(Change detection outputs)

____________________

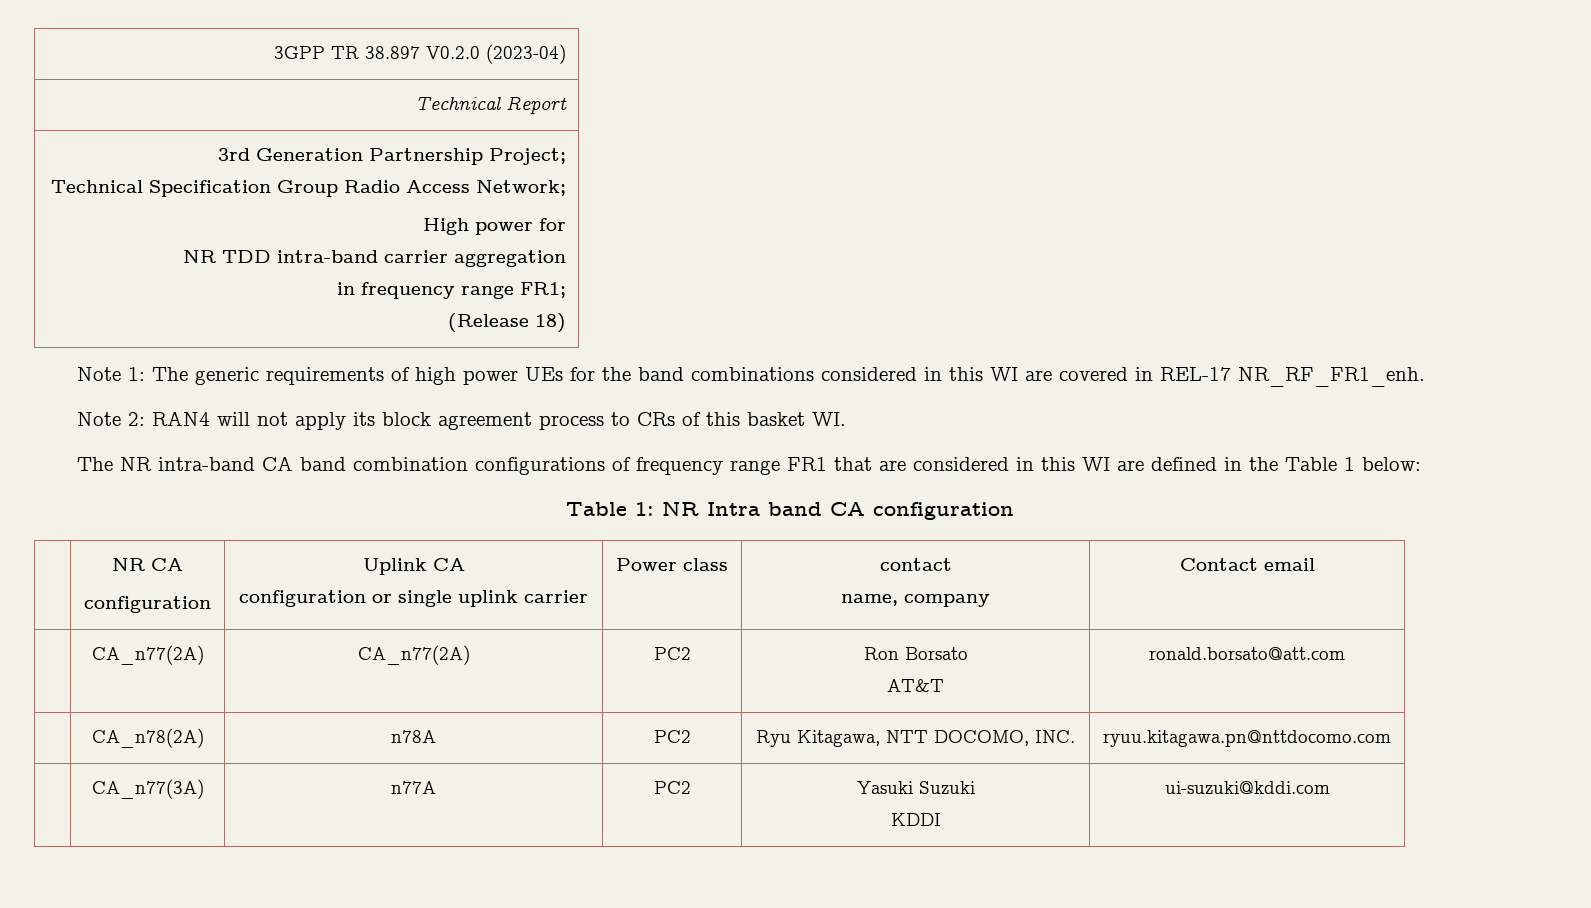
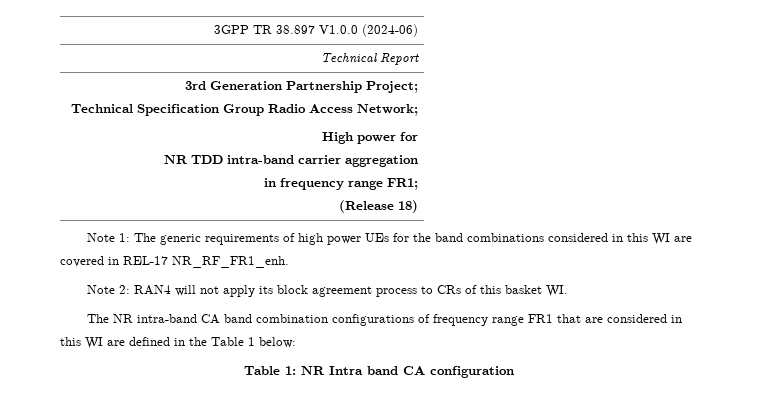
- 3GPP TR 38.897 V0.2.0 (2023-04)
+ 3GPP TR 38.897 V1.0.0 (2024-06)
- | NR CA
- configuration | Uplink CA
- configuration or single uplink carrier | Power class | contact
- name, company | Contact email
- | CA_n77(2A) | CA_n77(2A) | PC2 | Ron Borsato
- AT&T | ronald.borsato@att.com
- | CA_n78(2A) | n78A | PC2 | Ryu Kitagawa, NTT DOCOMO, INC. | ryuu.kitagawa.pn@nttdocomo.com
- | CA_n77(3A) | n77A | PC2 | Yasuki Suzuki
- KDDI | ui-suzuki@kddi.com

____________________

# Exercise
Output only the lines from the one that contains "38.897 V1.0.0 (2024-06)" through the last line of the data above, each restated exactly.

# The completed task
+ 3GPP TR 38.897 V1.0.0 (2024-06)
- | NR CA
- configuration | Uplink CA
- configuration or single uplink carrier | Power class | contact
- name, company | Contact email
- | CA_n77(2A) | CA_n77(2A) | PC2 | Ron Borsato
- AT&T | ronald.borsato@att.com
- | CA_n78(2A) | n78A | PC2 | Ryu Kitagawa, NTT DOCOMO, INC. | ryuu.kitagawa.pn@nttdocomo.com
- | CA_n77(3A) | n77A | PC2 | Yasuki Suzuki
- KDDI | ui-suzuki@kddi.com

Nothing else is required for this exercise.